**Task prompt:**
Exactly the lines below from the one with "- 2.Ваши профессиональные" up to and including the one with "4. Ваши требования" make up the answer, with nothing else added.

**Input for this task:**

● ● ●

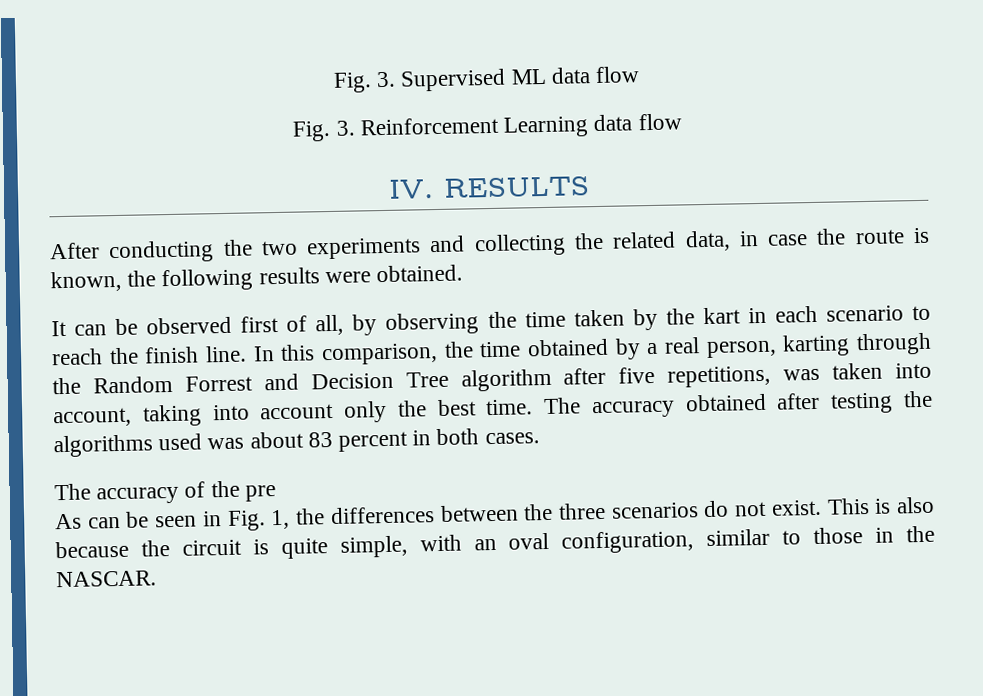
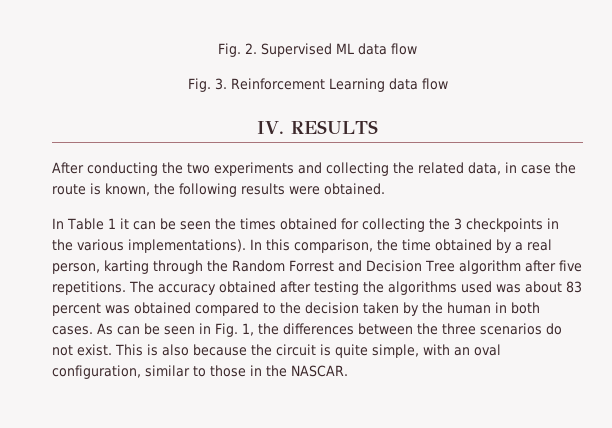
- Fig. 3. Supervised ML data flow
+ Fig. 2. Supervised ML data flow
- It can be observed first of all, by observing the time taken by the kart in each scenario to reach the finish line.
+ In Table 1 it can be seen the times obtained for collecting the 3 checkpoints in the various implementations).
- In this comparison, the time obtained by a real person, karting through the Random Forrest and Decision Tree algorithm after five repetitions, was taken into account, taking into account only the best time.
+ In this comparison, the time obtained by a real person, karting through the Random Forrest and Decision Tree algorithm after five repetitions.
- The accuracy obtained after testing the algorithms used was about 83 percent in both cases.
- The accuracy of the pre
- As can be seen in Fig. 1, the differences between the three scenarios do not exist.
+ The accuracy obtained after testing the algorithms used was about 83 percent was obtained compared to the decision taken by the human in both cases. As can be seen in Fig. 1, the differences between the three scenarios do not exist.

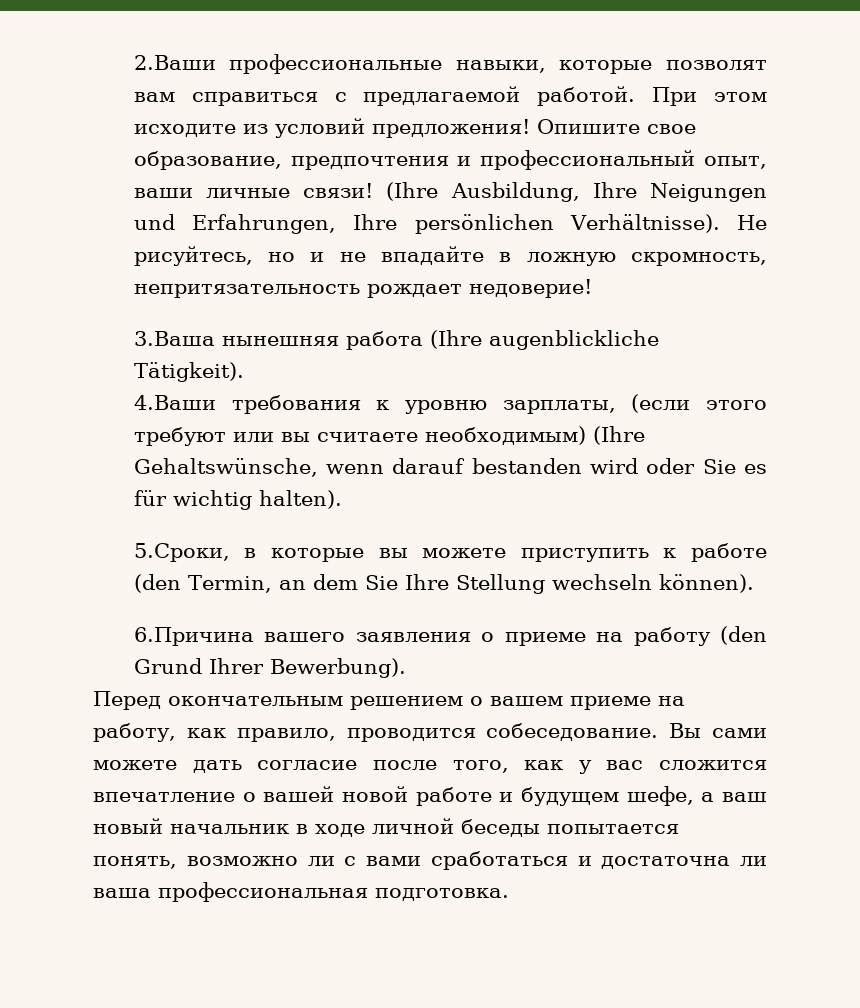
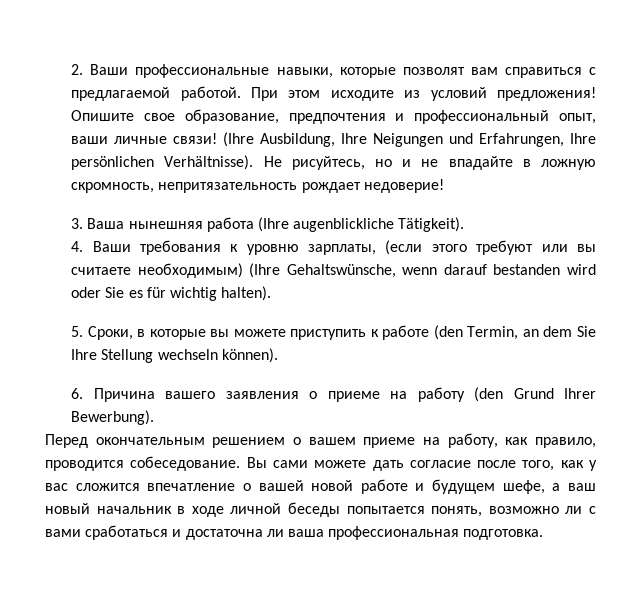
- 2.Ваши профессиональные навыки, которые позволят вам справиться с предлагаемой работой.
+ 2. Ваши профессиональные навыки, которые позволят вам справиться с предлагаемой работой.
- 3.Ваша нынешняя работа (Ihre augenblickliche Tätigkeit).
+ 3. Ваша нынешняя работа (Ihre augenblickliche Tätigkeit).
- 4.Ваши требования к уровню зарплаты, (если этого требуют или вы считаете необходимым) (Ihre Gehaltswünsche, wenn darauf bestanden wird oder Sie es für wichtig halten).
+ 4. Ваши требования к уровню зарплаты, (если этого требуют или вы считаете необходимым) (Ihre Gehaltswünsche, wenn darauf bestanden wird oder Sie es für wichtig halten).
- 5.Сроки, в которые вы можете приступить к работе (den Termin, an dem Sie Ihre Stellung wechseln können).
+ 5. Сроки, в которые вы можете приступить к работе (den Termin, an dem Sie Ihre Stellung wechseln können).
- 6.Причина вашего заявления о приеме на работу (den Grund Ihrer Bewerbung).
+ 6. Причина вашего заявления о приеме на работу (den Grund Ihrer Bewerbung).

● ● ●

**Exercise response:**
- 2.Ваши профессиональные навыки, которые позволят вам справиться с предлагаемой работой.
+ 2. Ваши профессиональные навыки, которые позволят вам справиться с предлагаемой работой.
- 3.Ваша нынешняя работа (Ihre augenblickliche Tätigkeit).
+ 3. Ваша нынешняя работа (Ihre augenblickliche Tätigkeit).
- 4.Ваши требования к уровню зарплаты, (если этого требуют или вы считаете необходимым) (Ihre Gehaltswünsche, wenn darauf bestanden wird oder Sie es für wichtig halten).
+ 4. Ваши требования к уровню зарплаты, (если этого требуют или вы считаете необходимым) (Ihre Gehaltswünsche, wenn darauf bestanden wird oder Sie es für wichtig halten).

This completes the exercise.